A major star (for Spacey was one then) coming out was proved a moment able to be stripped of old social disguises.

Spacey had clearly hoped to pass off his predatory behaviour as the deperate, drunken fumblings of a man in the spotlight forced to miserable extremes in the shadows.

No one bought it.

Of the many moments of social revelation brought on by the Me Too movement and the so-called Weinstein effect, Spacey’s clumsy outing and immediate downfall had to give many performers pause.

Times may have changed around them, but there are reputedly many Hollywood movie stars living in Tab Hunter’s privileged celluloid closet.

Australian actor Hugh Jackman has faced consistent gay rumours since his Hollywood career began in the late 1990’s. He continues to deny them.

Gay rumours about famous actors, musicians, dancers, athletes, directors or writers pre-date the 20th century.

It took Hollywood to monetise the process.

The 90’s and 00’s were fodder for some of the juiciest gay rumour-mongering Hollywood had ever seen.

Gay rumours still cling to Tom Cruise, Hugh Jackman, Kanye West, George Clooney, Leonardo DiCaprio, Will Smith, Matt Damon, Dwayne “the Rock” Johnson, Ben Affleck, Zac Efron, Vin Deisel, James Franco and many others since gone from prominance.

Young performers still share stories of entertainment industry executives telling them a life in the closet would make for a more profitable career.

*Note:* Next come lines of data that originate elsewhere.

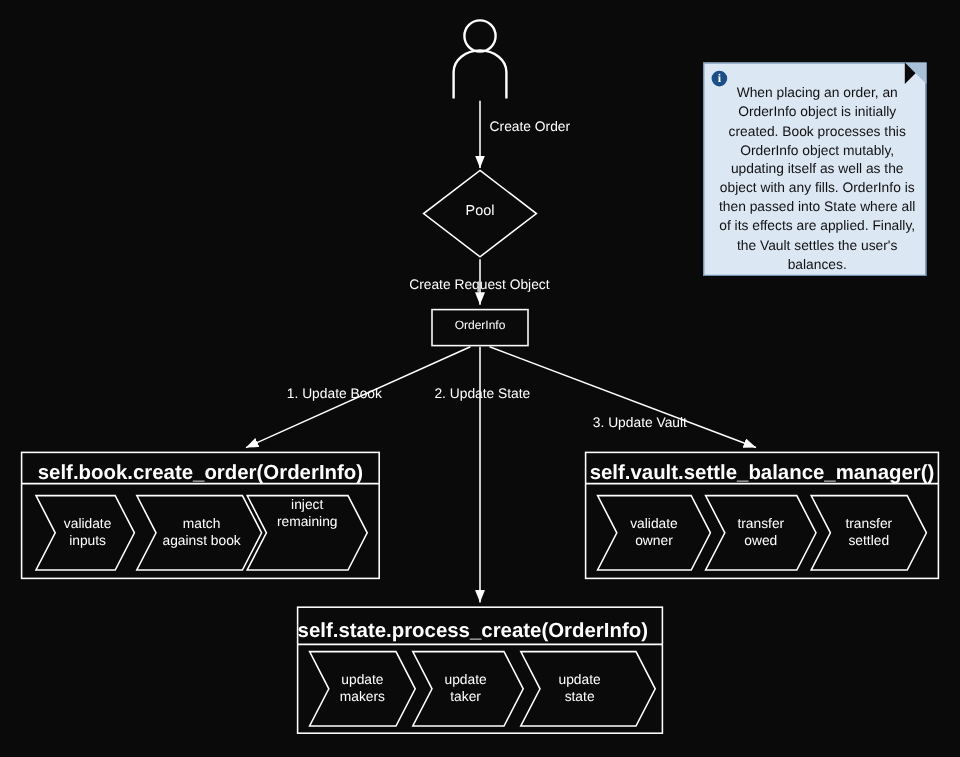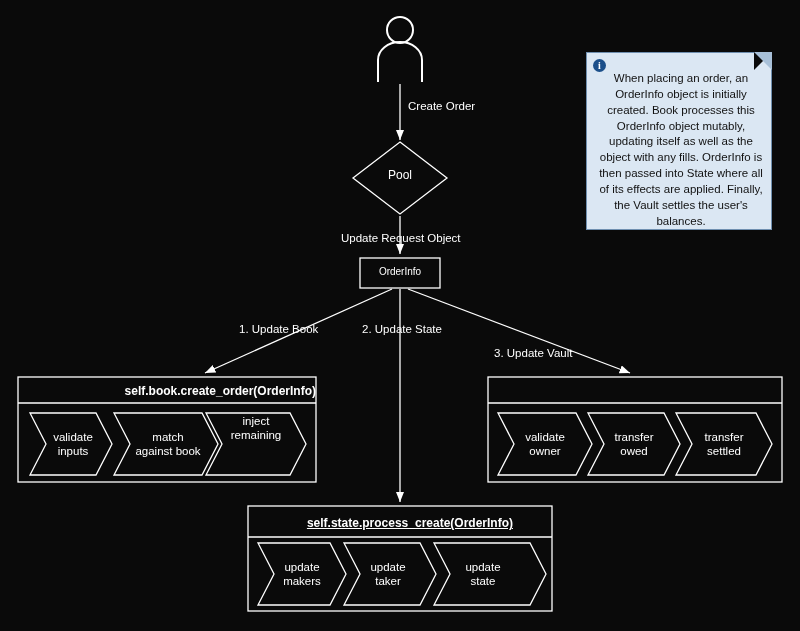--- a/index.html
+++ b/index.html
@@ -170,7 +170,7 @@
   </svg>
 
   <div class="lbl" style="left:368px; top:99px;margin-left:40px;">Create Order</div>
-  <div class="lbl" style="left:341px; top:231px;">Update Request Object</div>
+  <div class="lbl" style="left:341px; top:231px;">Create Request Object</div>
   <div class="lbl" style="left:219px; top:322px;margin-left:20px;">1. Update Book</div>
   <div class="lbl" style="left:362px; top:322px;">2. Update State</div>
   <div class="lbl" style="left:494px; top:322px;margin-top:24px;">3. Update Vault</div>

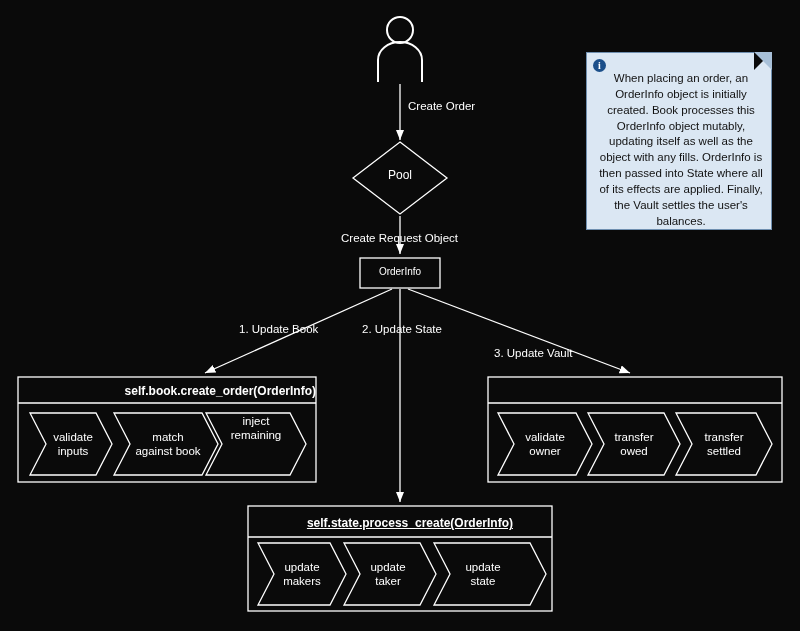--- a/index.html
+++ b/index.html
@@ -34,10 +34,10 @@
   .node-title {
     position: absolute;
     color: #ffffff;
-    font-size: 12px;
+    font-size: 17px;
     font-weight: bold;
     white-space: nowrap;
-    text-align: right;
+    text-align: center;
   }
   .chev-label {
     position: absolute;

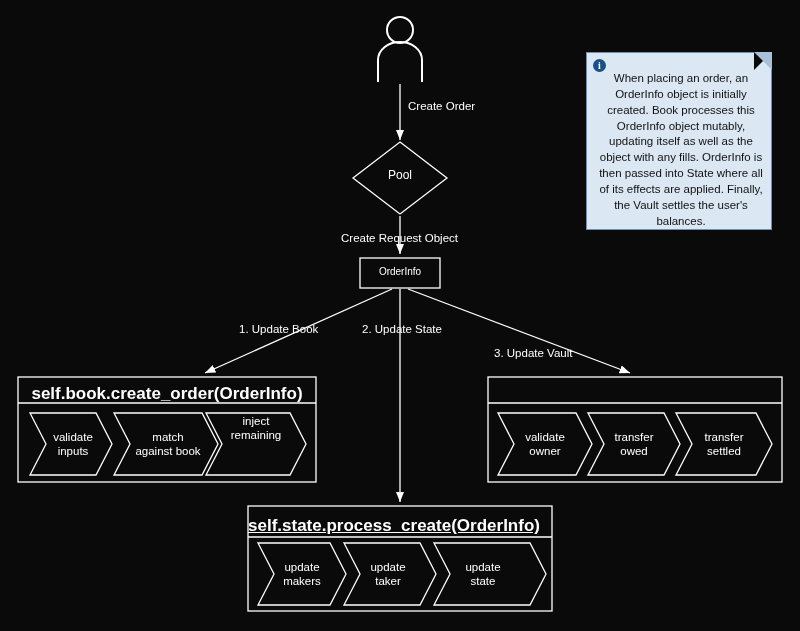--- a/index.html
+++ b/index.html
@@ -179,6 +179,7 @@
   <div class="oi-label" style="left:355px; top:266px;">OrderInfo</div>
 
   <div class="node-title" style="left:18px; top:384px; width:298px;">self.book.create_order(OrderInfo)</div>
+  <div class="node-title" style="left:488px; top:384px; width:294px;">self.vault.settle_balance_manager()</div>
   <div class="node-title" style="left:248px; top:516px; width:265px;text-decoration:underline;">self.state.process_create(OrderInfo)</div>
 
   <div class="chev-label" style="left:40px; top:430px; width:66px;">validate

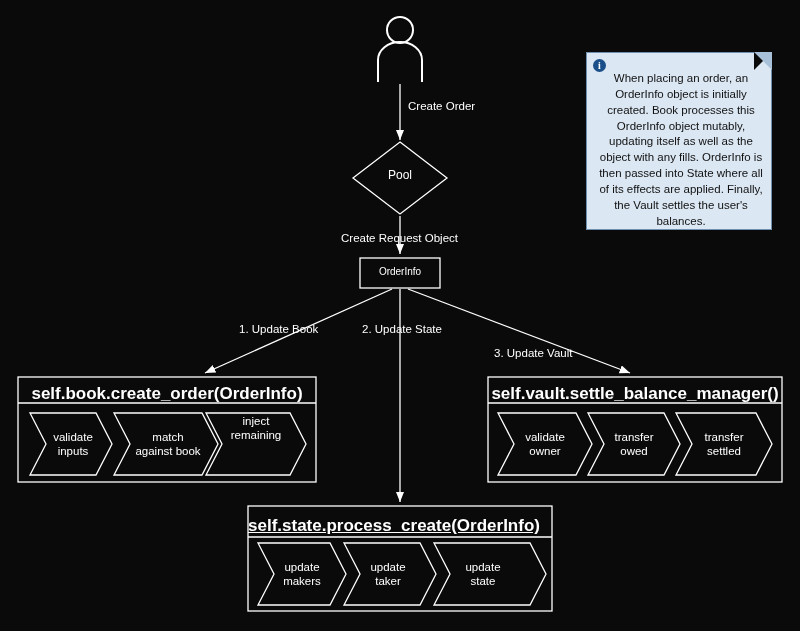--- a/index.html
+++ b/index.html
@@ -180,7 +180,7 @@
 
   <div class="node-title" style="left:18px; top:384px; width:298px;">self.book.create_order(OrderInfo)</div>
   <div class="node-title" style="left:488px; top:384px; width:294px;">self.vault.settle_balance_manager()</div>
-  <div class="node-title" style="left:248px; top:516px; width:265px;text-decoration:underline;">self.state.process_create(OrderInfo)</div>
+  <div class="node-title" style="left:248px; top:516px; width:265px;">self.state.process_create(OrderInfo)</div>
 
   <div class="chev-label" style="left:40px; top:430px; width:66px;">validate
 inputs</div>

While there is no shortage of grubby tabloid exploitation surrounding the Hollywood trope of closeted gaylebrities, there is enough smoke to suggest fire.

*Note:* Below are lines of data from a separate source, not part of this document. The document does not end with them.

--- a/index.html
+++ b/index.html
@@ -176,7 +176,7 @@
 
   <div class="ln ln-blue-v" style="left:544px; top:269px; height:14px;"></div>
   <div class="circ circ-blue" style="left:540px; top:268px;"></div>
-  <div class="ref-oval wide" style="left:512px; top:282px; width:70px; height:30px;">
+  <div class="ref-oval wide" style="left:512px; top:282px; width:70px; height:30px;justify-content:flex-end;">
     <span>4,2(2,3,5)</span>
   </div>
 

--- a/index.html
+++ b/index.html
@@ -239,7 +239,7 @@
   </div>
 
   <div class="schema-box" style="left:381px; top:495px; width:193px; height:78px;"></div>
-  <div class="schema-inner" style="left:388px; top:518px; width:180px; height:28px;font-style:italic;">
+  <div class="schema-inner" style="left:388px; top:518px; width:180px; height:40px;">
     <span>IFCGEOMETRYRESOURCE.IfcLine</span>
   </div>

Jump down the rabbit hole of rumours about Hugh Jackman and you’ll find unverifiable reports of elaborate private residences, lengthy non-disclosure agreements, entire sets shut down to smuggle boyfriends in and out of production locations.

And who could forget the insane conspiracy world of Larry Stylinson from the One Direction age?

As wild and outlandish as it all may be, there’s just enough masculine ego and more than enough money involved to make the entire sordid business hauntingly plausible.

Time will tell just who will admit to residence in the Hollywood fame closet.

What must become certain in the intervening generations is how the LGBTQIA+ community chooses to respond.

Painfully, in the 21st century, social stigmas and local bigotries mean coming out is still often a heroic act.

But where the privileged echelons of Hollywood are concerned, coming out should not be a free pass to redemption or hero status.

The mythos around such men needs to change.

There must be more to being an admirable part of the gay community than status as a former matinee idol or thirst trap.

Tab Hunter syndrome must be revealed for the toxic mess it truly is and consigned to the pages of Hollywood history.